FAZ: Was zwischen Türken und Armeniern zu klären ist

19.04.2010, F.A.Z., Briefe an die Herausgeber (Politik), Seite 9 -
Zu "Das Letzte, was ich von den Kindern sah" (F.A.Z. vom 3. April): Als Tochter zweier armenischer Waisenkinder, beide Opfer des Genozids der Jahre 1915 bis 1916, kann ich mich nur freuen, dass nach fünfundneunzig Jahren diese Tragödie in den deutschen Medien endlich ernsthaft thematisiert wird. Es überrascht mich allerdings sehr, dass der Inhalt des NDR-Dokumentarfilms "Aghet" als große Entdeckung dargestellt wird.
Tatsächlich sind die Unterlagen des deutschen Archivs des Auswärtigen Amts aus dem Ersten Weltkrieg seit 1993 intensiv durchforstet und ausgewertet worden. Im Jahr 2005 hat der ehemalige "Spiegel"Journalist Wolfgang Gust die wichtigsten Dokumente zu den Ereignissen in einem bahnbrechenden Geschichtswerk zusammengetragen. Sie lassen nur einen Schluss zu: Die Führung des deutschen Militärs und des Deutschen Reichs waren über die Genozid-Politik der Jungtürken bestens informiert. Aus machtpolitischem und militärstrategischem Kalkül wurde nicht nur weggeschaut, sondern man gab dem Verbündeten am Bosporus freie Hand. Die Aufarbeitung des Genozids an den Armeniern ist also nicht nur eine türkische, sondern auch eine deutsche.
Die armenischen Kinder wurden Gott sei Dank nicht alle ermordet. Laut Jakob Künzler, der in Urfa tätig war, haben bis zu 12 000 armenische Waisenkinder überlebt. Meine Mutter überlebte das Massaker von Frauen und Kindern in der Nähe von Arabkir, weil sie von einem türkischen Hirten lebendig unter einem Berg von Leichen gefunden und in Sicherheit gebracht wurde. Ein türkisches Ehepaar hat sie aufgenommen und gepflegt. Ihre Geschichte, wie die meines Vaters, der durch die Hilfe mehrerer türkischer Frauen gerettet wurde, dokumentiert, dass es keine Kollektivschuld gibt: Der Genozid an den Armeniern wurde von einer relativ kleinen jungtürkischen Clique und deren Sonderorganisation verübt. Internationale Unterstützung kam von den deutschen Verbündeten sowie von geopolitisch denkenden Kreisen in Frankreich und England, die das Osmanische Reich aufteilen wollten. Zahlreiche Geschichten von Überlebenden zeigen, dass viele normale türkische Bürger armenische Kinder aufgenommen und gerettet haben, oftmals unter Einsatz ihres Lebens.

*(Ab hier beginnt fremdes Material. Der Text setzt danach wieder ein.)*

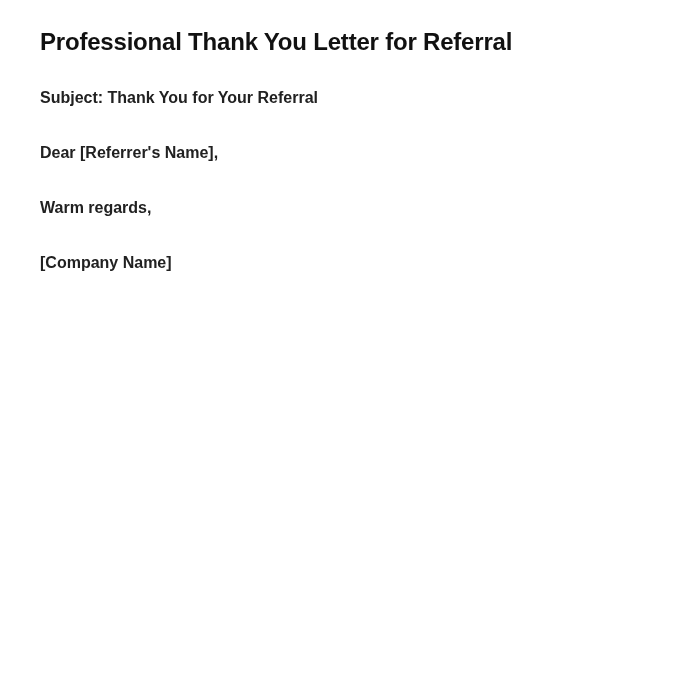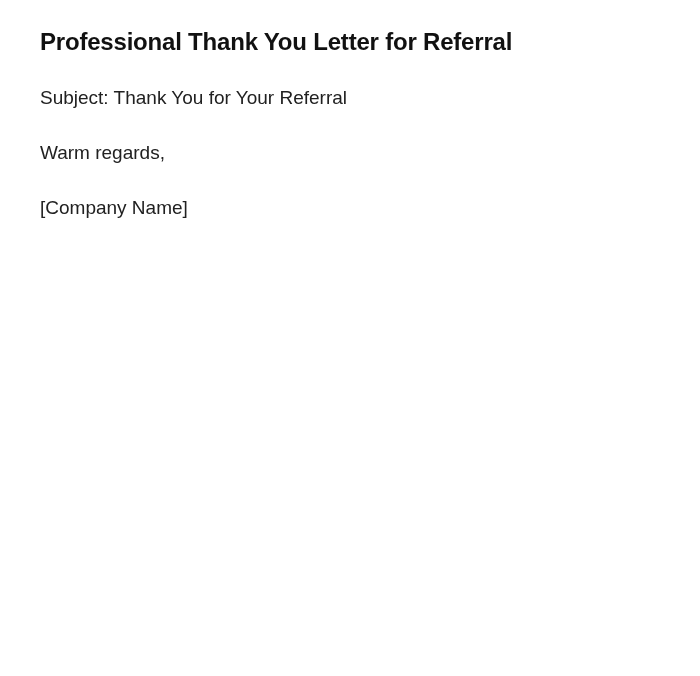--- a/index.html
+++ b/index.html
@@ -27,9 +27,9 @@
     letter-spacing: -0.2px;
   }
   .para {
-    font-size: 19px;
+    font-size: 16px;
     line-height: 35px;
-    font-weight: 400;
+    font-weight: 700;
     margin: 0 0 20px 0;
     max-width: 610px;
   }

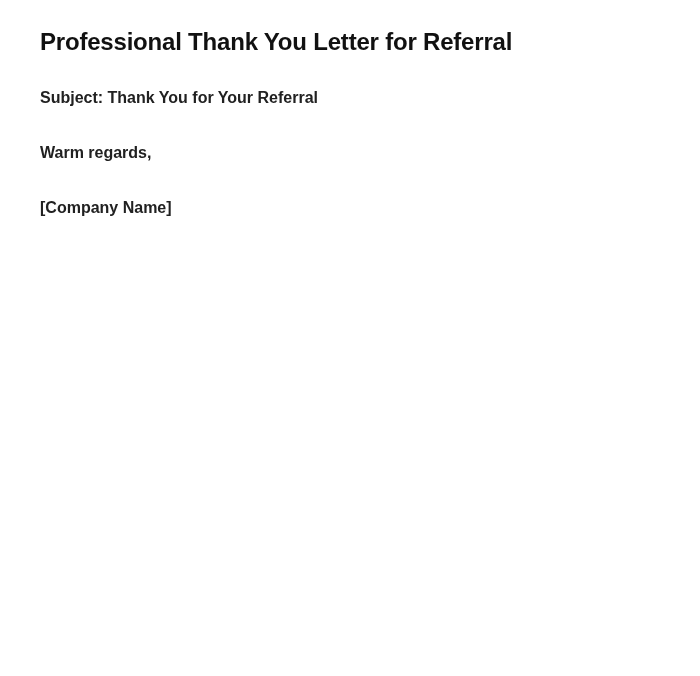--- a/index.html
+++ b/index.html
@@ -42,6 +42,7 @@
 
   <p class="para">Subject: Thank You for Your Referral</p>
 
+  <p class="para">Dear [Referrer's Name],</p>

Wer verstehen will, warum sich die türkische Regierung und Gesellschaft mit dieser Frage so schwer tut, sollte folgendes berücksichtigen: Die Jungtürken wurden zwar im Jahr 1919 in Abwesenheit verurteilt, aber später bei der Gründung der modernen türkischen Republik unter Atatürk wieder rehabilitiert. Es wurde unter Strafe gestellt, das "Türkentum" zu beleidigen. Dazu zählte auch jeder Hinweis auf den Völkermord. Doch solche Tabus sind brüchig geworden in der Türkei, aber auch unter türkischstämmigen Mitbürgern in Deutschland. Ich habe mehrmals hier in Deutschland persönlich erfahren, dass sie die Wahrheit wissen wollen. Einige studieren das Buch von Wolfgang Gust oder gehen selbst in die Archive. Dann begreifen sie, was wirklich geschehen ist. Die geschichtlichen Lehrbücher an türkischen und deutschen Schulen geben jungen Schülern noch keine Chance, die Wahrheit zu erfahren. Aber selbst Hasan Djemal, ein Enkel von Djemal Pascha, einem Mitglied im "Dreierrat" der Jungtürken, ist durch seine eigenen Recherchen zu dem Schluss gekommen, dass es sich um einen Völkermord gehandelt hat.
Wenn die historischen Fakten allen Bürgern zugänglich gemacht werden, wird der Weg frei für die eigentliche Herausforderung: für den Prozess der Versöhnung zwischen Türken und Armeniern.